═══ Information provided ═══

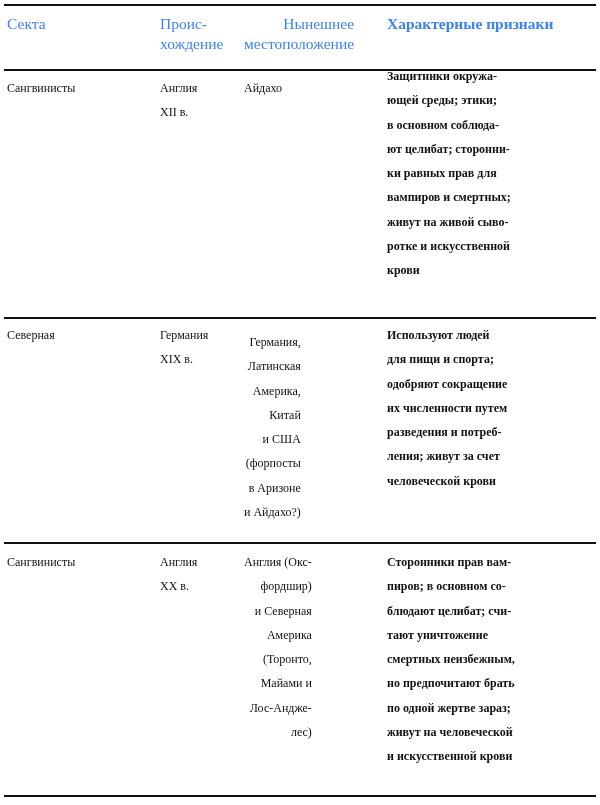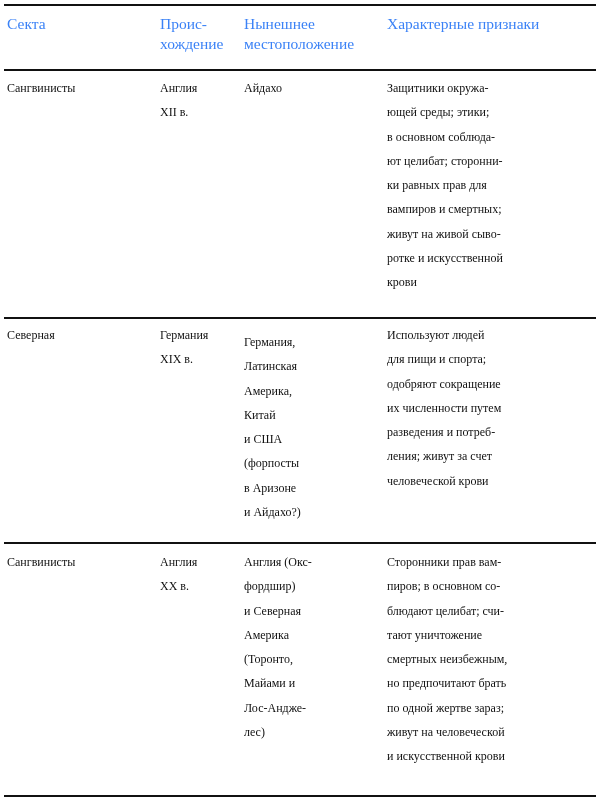--- a/index.html
+++ b/index.html
@@ -2,21 +2,21 @@
 <html><head>
 <meta charset="utf-8">
 <style>
   html, body { margin:0; padding:0; background:#fff; }
   body { width:600px; height:805px; position:relative; overflow:hidden;
          font-family:"Liberation Serif","DejaVu Serif",serif; color:#111; }
   .rule { position:absolute; left:4px; right:4px; height:2px; background:#111; }
   .cell { position:absolute; white-space:pre-line; }
   .hdr { font-size:15.5px; line-height:20px; top:14px; color:#3b82f6; }
   .body { font-size:12px; line-height:24.3px; }
-  .c1 { left:7px; } .c2 { left:160px; } .c3 { left:244px; } .c4 { left:387px; }
+  .c1 { left:7px; } .c2 { left:160px; } .c3 { left:244px;text-align:right; } .c4 { left:387px;font-weight:bold; }
 </style>
 </head>
 <body>
 
 <div>
   <div class="rule" style="top:4px"></div>
 
   <div class="cell hdr c1">Секта</div>
   <div class="cell hdr c2">Проис-
 хождение</div>
@@ -24,21 +24,21 @@
 местоположение</div>
   <div class="cell hdr c4">Характерные признаки</div>
 
   <div class="rule" style="top:69px"></div>
 
   <div>
     <div class="cell body c1" style="top:76px">Сангвинисты</div>
     <div class="cell body c2" style="top:76px">Англия
 XII в.</div>
     <div class="cell body c3" style="top:76px">Айдахо</div>
-    <div class="cell body c4" style="top:76px">Защитники окружа-
+    <div class="cell body c4" style="top:64px">Защитники окружа-
 ющей среды; этики;
 в основном соблюда-
 ют целибат; сторонни-
 ки равных прав для
 вампиров и смертных;
 живут на живой сыво-
 ротке и искусственной
 крови</div>
   </div>
 

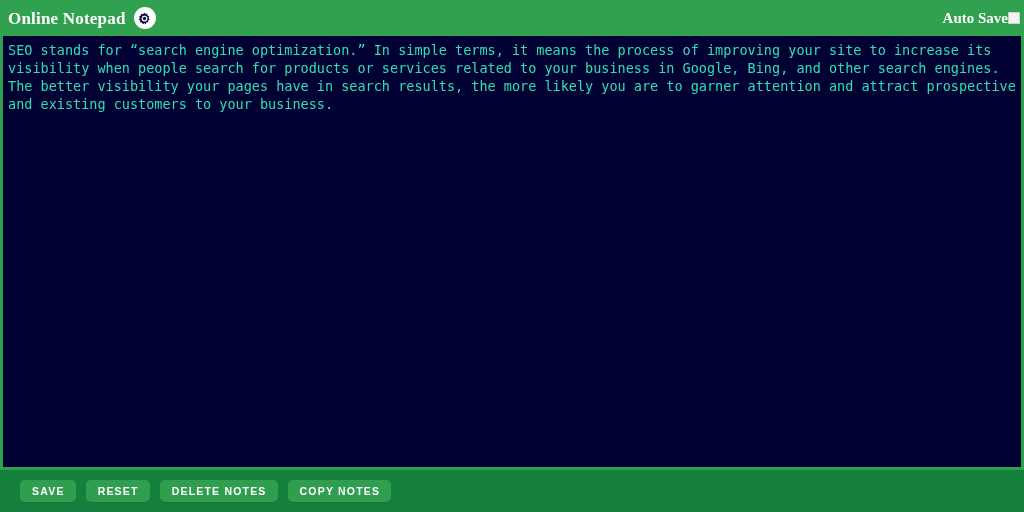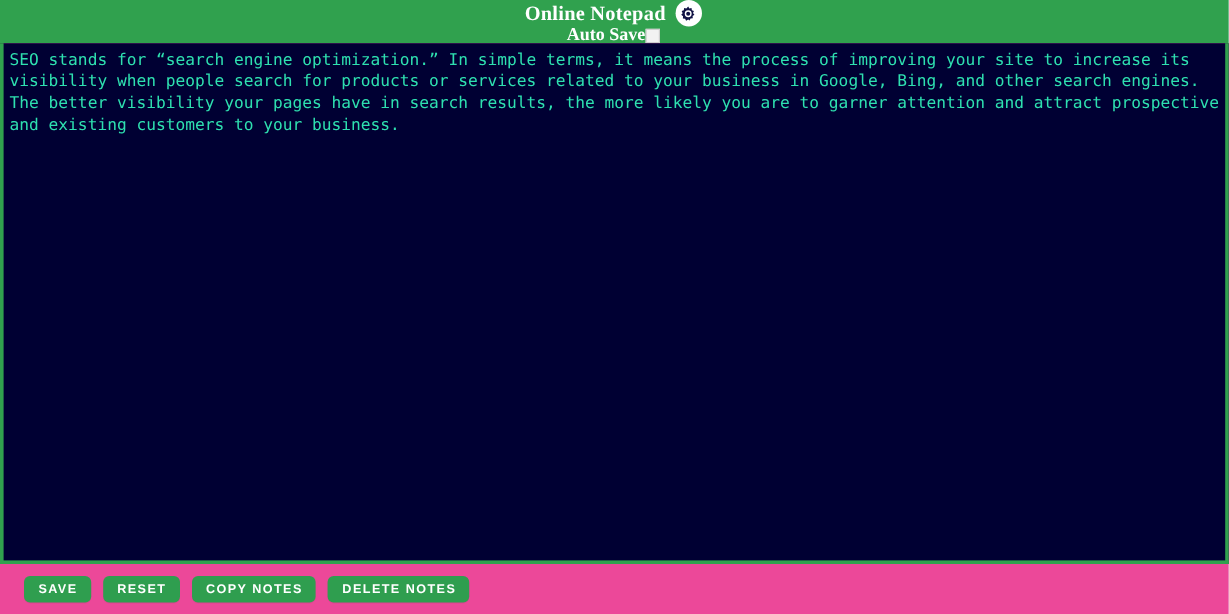--- a/index.html
+++ b/index.html
@@ -22,23 +22,22 @@
   }
 
   
   .header {
     height: 36px;
     min-height: 36px;
     background: #30a14e;
     display: flex;
     align-items: center;
     justify-content: space-between;
-    padding: 0 10px 0 8px;
+    padding: 0 4px 0 8px;
     box-sizing: border-box;
-    flex-direction: column;
   }
 
   .brand {
     display: flex;
     align-items: center;
     gap: 8px;
   }
 
   .brand-title {
     font-family: "Liberation Serif", serif;
@@ -111,21 +110,21 @@
     overflow: hidden;
     margin: 0;
     resize: none;
     outline: none;
   }
 
   
   .footer {
     height: 42px;
     min-height: 42px;
-    background: #ec4899;
+    background: #15803d;
     display: flex;
     align-items: center;
     gap: 10px;
     padding: 0 0 0 20px;
     box-sizing: border-box;
   }
 
   .btn {
     background: #2f9e4f;
     color: #ffffff;
@@ -169,17 +168,17 @@
 
   </div>
 
   <div class="editor-wrap">
     <div class="editor" contenteditable="false" spellcheck="false" placeholder="" style="">SEO stands for “search engine optimization.” In simple terms, it means the process of improving your site to increase its visibility when people search for products or services related to your business in Google, Bing, and other search engines. The better visibility your pages have in search results, the more likely you are to garner attention and attract prospective and existing customers to your business.</div>
   </div>
 
   <div class="footer">
     <button class="btn">Save</button>
     <button class="btn">Reset</button>
+    <button class="btn">Delete Notes</button>
     <button class="btn">Copy Notes</button>
-    <button class="btn">Delete Notes</button>
   </div>
 
 </div>
 
 </body></html>

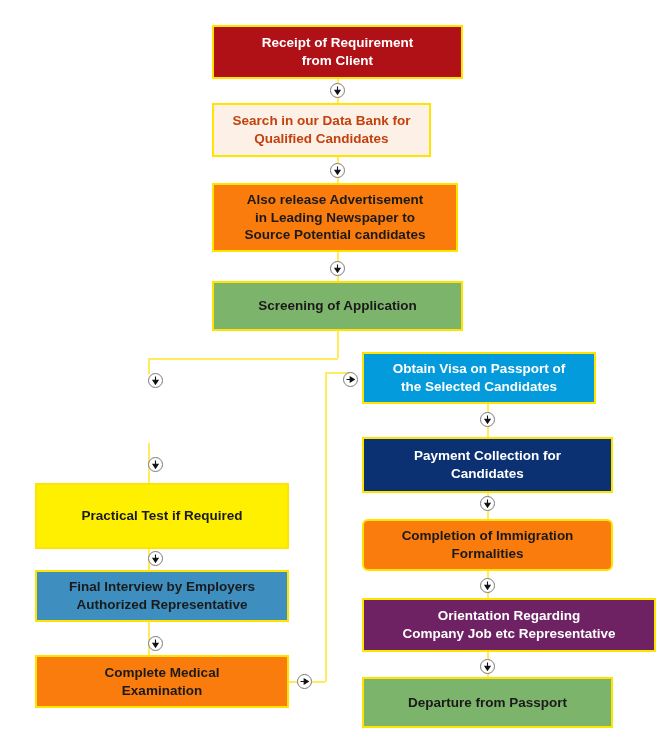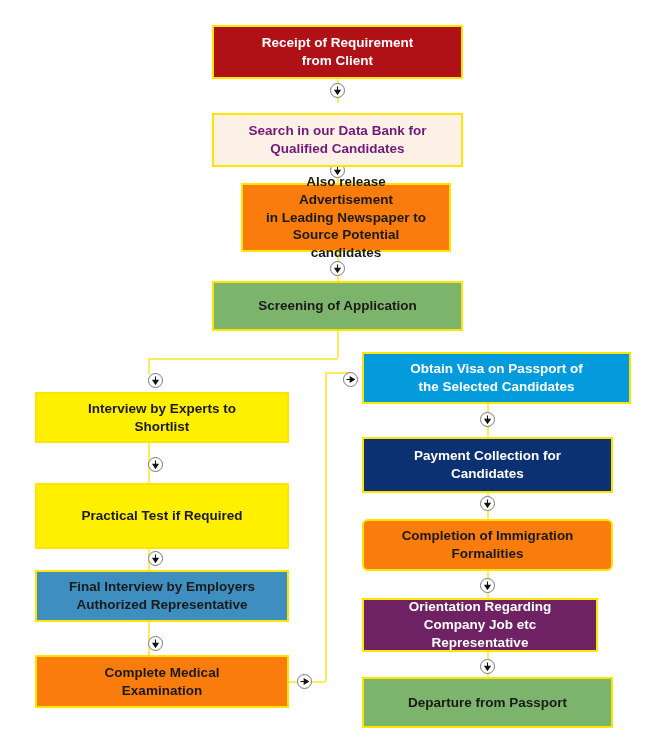--- a/index.html
+++ b/index.html
@@ -137,35 +137,33 @@
         <path d="M4.5 0.5 L4.5 6.3 M1.9 4.2 L4.5 8.2 L7.1 4.2 Z" stroke="#111" stroke-width="1.1" fill="#111"></path>
       </svg>
     </div>
     <div class="arrow" style="left: 480px; top: 659px;">
       <svg width="9" height="9" viewBox="0 0 9 9">
         <path d="M4.5 0.5 L4.5 6.3 M1.9 4.2 L4.5 8.2 L7.1 4.2 Z" stroke="#111" stroke-width="1.1" fill="#111"></path>
       </svg>
     </div>
     <div class="node" style="left: 212px; top: 25px; width: 251px; height: 54px; background: rgb(176, 17, 22); color: rgb(255, 255, 255); border-color: rgb(255, 228, 0);">Receipt of Requirement
 from Client</div>
-    <div class="node" style="left: 212px; top: 103px; width: 251px; height: 54px; background: rgb(253, 240, 231); color: #701a75; border-color: rgb(255, 228, 0); margin-top: 10px;">Search  in our Data Bank for
+    <div class="node" style="left: 212px; top: 103px; width: 219px; height: 54px; background: rgb(253, 240, 231); color: #c2410c; border-color: rgb(255, 228, 0);">Search  in our Data Bank for
 Qualified Candidates</div>
-    <div class="node" style="left: 212px; top: 183px; width: 210px; height: 69px; background: rgb(249, 124, 12); color: rgb(26, 26, 26); border-color: rgb(255, 228, 0); margin-left: 29px;">Also release Advertisement
+    <div class="node" style="left: 212px; top: 183px; width: 246px; height: 69px; background: rgb(249, 124, 12); color: rgb(26, 26, 26); border-color: rgb(255, 228, 0);">Also release Advertisement
 in Leading Newspaper to
 Source Potential candidates</div>
     <div class="node" style="left: 212px; top: 281px; width: 251px; height: 50px; background: rgb(125, 180, 108); color: rgb(26, 26, 26); border-color: rgb(255, 228, 0); text-align: right;">Screening of Application</div>
-    <div class="node" style="left: 35px; top: 392px; width: 254px; height: 51px; background: rgb(255, 240, 0); color: rgb(26, 26, 26); border-color: rgb(255, 228, 0);">Interview by Experts to
-Shortlist</div>
     <div class="node" style="left: 35px; top: 483px; width: 254px; height: 66px; background: rgb(255, 240, 0); color: rgb(26, 26, 26); border-color: rgb(255, 228, 0);">Practical Test if Required</div>
     <div class="node" style="left: 35px; top: 570px; width: 254px; height: 52px; background: rgb(62, 143, 192); color: rgb(26, 26, 26); border-color: rgb(255, 228, 0);">Final Interview by Employers
 Authorized Representative</div>
     <div class="node" style="left: 35px; top: 655px; width: 254px; height: 53px; background: rgb(249, 124, 12); color: rgb(26, 26, 26); border-color: rgb(255, 228, 0);">Complete Medical
 Examination</div>
-    <div class="node" style="left: 362px; top: 352px; width: 269px; height: 52px; background: rgb(4, 155, 221); color: rgb(255, 255, 255); border-color: rgb(255, 228, 0);">Obtain Visa on Passport of
+    <div class="node" style="left: 362px; top: 352px; width: 234px; height: 52px; background: rgb(4, 155, 221); color: rgb(255, 255, 255); border-color: rgb(255, 228, 0);">Obtain Visa on Passport of
 the Selected Candidates</div>
     <div class="node" style="left: 362px; top: 437px; width: 251px; height: 56px; background: rgb(11, 49, 115); color: rgb(255, 255, 255); border-color: rgb(255, 228, 0);">Payment Collection for
 Candidates</div>
     <div class="node" style="left: 362px; top: 519px; width: 251px; height: 52px; background: rgb(249, 124, 12); color: rgb(26, 26, 26); border-color: rgb(255, 228, 0); border-radius: 6px;">Completion of Immigration
 Formalities</div>
-    <div class="node" style="left: 362px; top: 598px; width: 236px; height: 54px; background: rgb(110, 33, 99); color: rgb(255, 255, 255); border-color: rgb(255, 228, 0);">Orientation Regarding
+    <div class="node" style="left: 362px; top: 598px; width: 294px; height: 54px; background: rgb(110, 33, 99); color: rgb(255, 255, 255); border-color: rgb(255, 228, 0);">Orientation Regarding
 Company Job etc Representative</div>
     <div class="node" style="left: 362px; top: 677px; width: 251px; height: 51px; background: rgb(125, 180, 108); color: rgb(26, 26, 26); border-color: rgb(255, 228, 0);">Departure from Passport</div>
   </div>
 
 </body></html>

═══

Retype each record exactly as it stands, but do not include the pictures.

Output for this task:
--- a/index.html
+++ b/index.html
@@ -2,21 +2,21 @@
 <html><head>
 <meta charset="utf-8">
 <style>
   html, body { margin:0; padding:0; background:#fff; }
   body { width:600px; height:805px; position:relative; overflow:hidden;
          font-family:"Liberation Serif","DejaVu Serif",serif; color:#111; }
   .rule { position:absolute; left:4px; right:4px; height:2px; background:#111; }
   .cell { position:absolute; white-space:pre-line; }
   .hdr { font-size:15.5px; line-height:20px; top:14px; color:#3b82f6; }
   .body { font-size:12px; line-height:24.3px; }
-  .c1 { left:7px; } .c2 { left:160px; } .c3 { left:244px; } .c4 { left:387px; }
+  .c1 { left:7px; } .c2 { left:160px; } .c3 { left:244px;text-align:right; } .c4 { left:387px;font-weight:bold; }
 </style>
 </head>
 <body>
 
 <div>
   <div class="rule" style="top:4px"></div>
 
   <div class="cell hdr c1">Секта</div>
   <div class="cell hdr c2">Проис-
 хождение</div>
@@ -24,21 +24,21 @@
 местоположение</div>
   <div class="cell hdr c4">Характерные признаки</div>
 
   <div class="rule" style="top:69px"></div>
 
   <div>
     <div class="cell body c1" style="top:76px">Сангвинисты</div>
     <div class="cell body c2" style="top:76px">Англия
 XII в.</div>
     <div class="cell body c3" style="top:76px">Айдахо</div>
-    <div class="cell body c4" style="top:76px">Защитники окружа-
+    <div class="cell body c4" style="top:64px">Защитники окружа-
 ющей среды; этики;
 в основном соблюда-
 ют целибат; сторонни-
 ки равных прав для
 вампиров и смертных;
 живут на живой сыво-
 ротке и искусственной
 крови</div>
   </div>
 

--- a/index.html
+++ b/index.html
@@ -22,23 +22,22 @@
   }
 
   
   .header {
     height: 36px;
     min-height: 36px;
     background: #30a14e;
     display: flex;
     align-items: center;
     justify-content: space-between;
-    padding: 0 10px 0 8px;
+    padding: 0 4px 0 8px;
     box-sizing: border-box;
-    flex-direction: column;
   }
 
   .brand {
     display: flex;
     align-items: center;
     gap: 8px;
   }
 
   .brand-title {
     font-family: "Liberation Serif", serif;
@@ -111,21 +110,21 @@
     overflow: hidden;
     margin: 0;
     resize: none;
     outline: none;
   }
 
   
   .footer {
     height: 42px;
     min-height: 42px;
-    background: #ec4899;
+    background: #15803d;
     display: flex;
     align-items: center;
     gap: 10px;
     padding: 0 0 0 20px;
     box-sizing: border-box;
   }
 
   .btn {
     background: #2f9e4f;
     color: #ffffff;
@@ -169,17 +168,17 @@
 
   </div>
 
   <div class="editor-wrap">
     <div class="editor" contenteditable="false" spellcheck="false" placeholder="" style="">SEO stands for “search engine optimization.” In simple terms, it means the process of improving your site to increase its visibility when people search for products or services related to your business in Google, Bing, and other search engines. The better visibility your pages have in search results, the more likely you are to garner attention and attract prospective and existing customers to your business.</div>
   </div>
 
   <div class="footer">
     <button class="btn">Save</button>
     <button class="btn">Reset</button>
+    <button class="btn">Delete Notes</button>
     <button class="btn">Copy Notes</button>
-    <button class="btn">Delete Notes</button>
   </div>
 
 </div>
 
 </body></html>

--- a/index.html
+++ b/index.html
@@ -137,35 +137,33 @@
         <path d="M4.5 0.5 L4.5 6.3 M1.9 4.2 L4.5 8.2 L7.1 4.2 Z" stroke="#111" stroke-width="1.1" fill="#111"></path>
       </svg>
     </div>
     <div class="arrow" style="left: 480px; top: 659px;">
       <svg width="9" height="9" viewBox="0 0 9 9">
         <path d="M4.5 0.5 L4.5 6.3 M1.9 4.2 L4.5 8.2 L7.1 4.2 Z" stroke="#111" stroke-width="1.1" fill="#111"></path>
       </svg>
     </div>
     <div class="node" style="left: 212px; top: 25px; width: 251px; height: 54px; background: rgb(176, 17, 22); color: rgb(255, 255, 255); border-color: rgb(255, 228, 0);">Receipt of Requirement
 from Client</div>
-    <div class="node" style="left: 212px; top: 103px; width: 251px; height: 54px; background: rgb(253, 240, 231); color: #701a75; border-color: rgb(255, 228, 0); margin-top: 10px;">Search  in our Data Bank for
+    <div class="node" style="left: 212px; top: 103px; width: 219px; height: 54px; background: rgb(253, 240, 231); color: #c2410c; border-color: rgb(255, 228, 0);">Search  in our Data Bank for
 Qualified Candidates</div>
-    <div class="node" style="left: 212px; top: 183px; width: 210px; height: 69px; background: rgb(249, 124, 12); color: rgb(26, 26, 26); border-color: rgb(255, 228, 0); margin-left: 29px;">Also release Advertisement
+    <div class="node" style="left: 212px; top: 183px; width: 246px; height: 69px; background: rgb(249, 124, 12); color: rgb(26, 26, 26); border-color: rgb(255, 228, 0);">Also release Advertisement
 in Leading Newspaper to
 Source Potential candidates</div>
     <div class="node" style="left: 212px; top: 281px; width: 251px; height: 50px; background: rgb(125, 180, 108); color: rgb(26, 26, 26); border-color: rgb(255, 228, 0); text-align: right;">Screening of Application</div>
-    <div class="node" style="left: 35px; top: 392px; width: 254px; height: 51px; background: rgb(255, 240, 0); color: rgb(26, 26, 26); border-color: rgb(255, 228, 0);">Interview by Experts to
-Shortlist</div>
     <div class="node" style="left: 35px; top: 483px; width: 254px; height: 66px; background: rgb(255, 240, 0); color: rgb(26, 26, 26); border-color: rgb(255, 228, 0);">Practical Test if Required</div>
     <div class="node" style="left: 35px; top: 570px; width: 254px; height: 52px; background: rgb(62, 143, 192); color: rgb(26, 26, 26); border-color: rgb(255, 228, 0);">Final Interview by Employers
 Authorized Representative</div>
     <div class="node" style="left: 35px; top: 655px; width: 254px; height: 53px; background: rgb(249, 124, 12); color: rgb(26, 26, 26); border-color: rgb(255, 228, 0);">Complete Medical
 Examination</div>
-    <div class="node" style="left: 362px; top: 352px; width: 269px; height: 52px; background: rgb(4, 155, 221); color: rgb(255, 255, 255); border-color: rgb(255, 228, 0);">Obtain Visa on Passport of
+    <div class="node" style="left: 362px; top: 352px; width: 234px; height: 52px; background: rgb(4, 155, 221); color: rgb(255, 255, 255); border-color: rgb(255, 228, 0);">Obtain Visa on Passport of
 the Selected Candidates</div>
     <div class="node" style="left: 362px; top: 437px; width: 251px; height: 56px; background: rgb(11, 49, 115); color: rgb(255, 255, 255); border-color: rgb(255, 228, 0);">Payment Collection for
 Candidates</div>
     <div class="node" style="left: 362px; top: 519px; width: 251px; height: 52px; background: rgb(249, 124, 12); color: rgb(26, 26, 26); border-color: rgb(255, 228, 0); border-radius: 6px;">Completion of Immigration
 Formalities</div>
-    <div class="node" style="left: 362px; top: 598px; width: 236px; height: 54px; background: rgb(110, 33, 99); color: rgb(255, 255, 255); border-color: rgb(255, 228, 0);">Orientation Regarding
+    <div class="node" style="left: 362px; top: 598px; width: 294px; height: 54px; background: rgb(110, 33, 99); color: rgb(255, 255, 255); border-color: rgb(255, 228, 0);">Orientation Regarding
 Company Job etc Representative</div>
     <div class="node" style="left: 362px; top: 677px; width: 251px; height: 51px; background: rgb(125, 180, 108); color: rgb(26, 26, 26); border-color: rgb(255, 228, 0);">Departure from Passport</div>
   </div>
 
 </body></html>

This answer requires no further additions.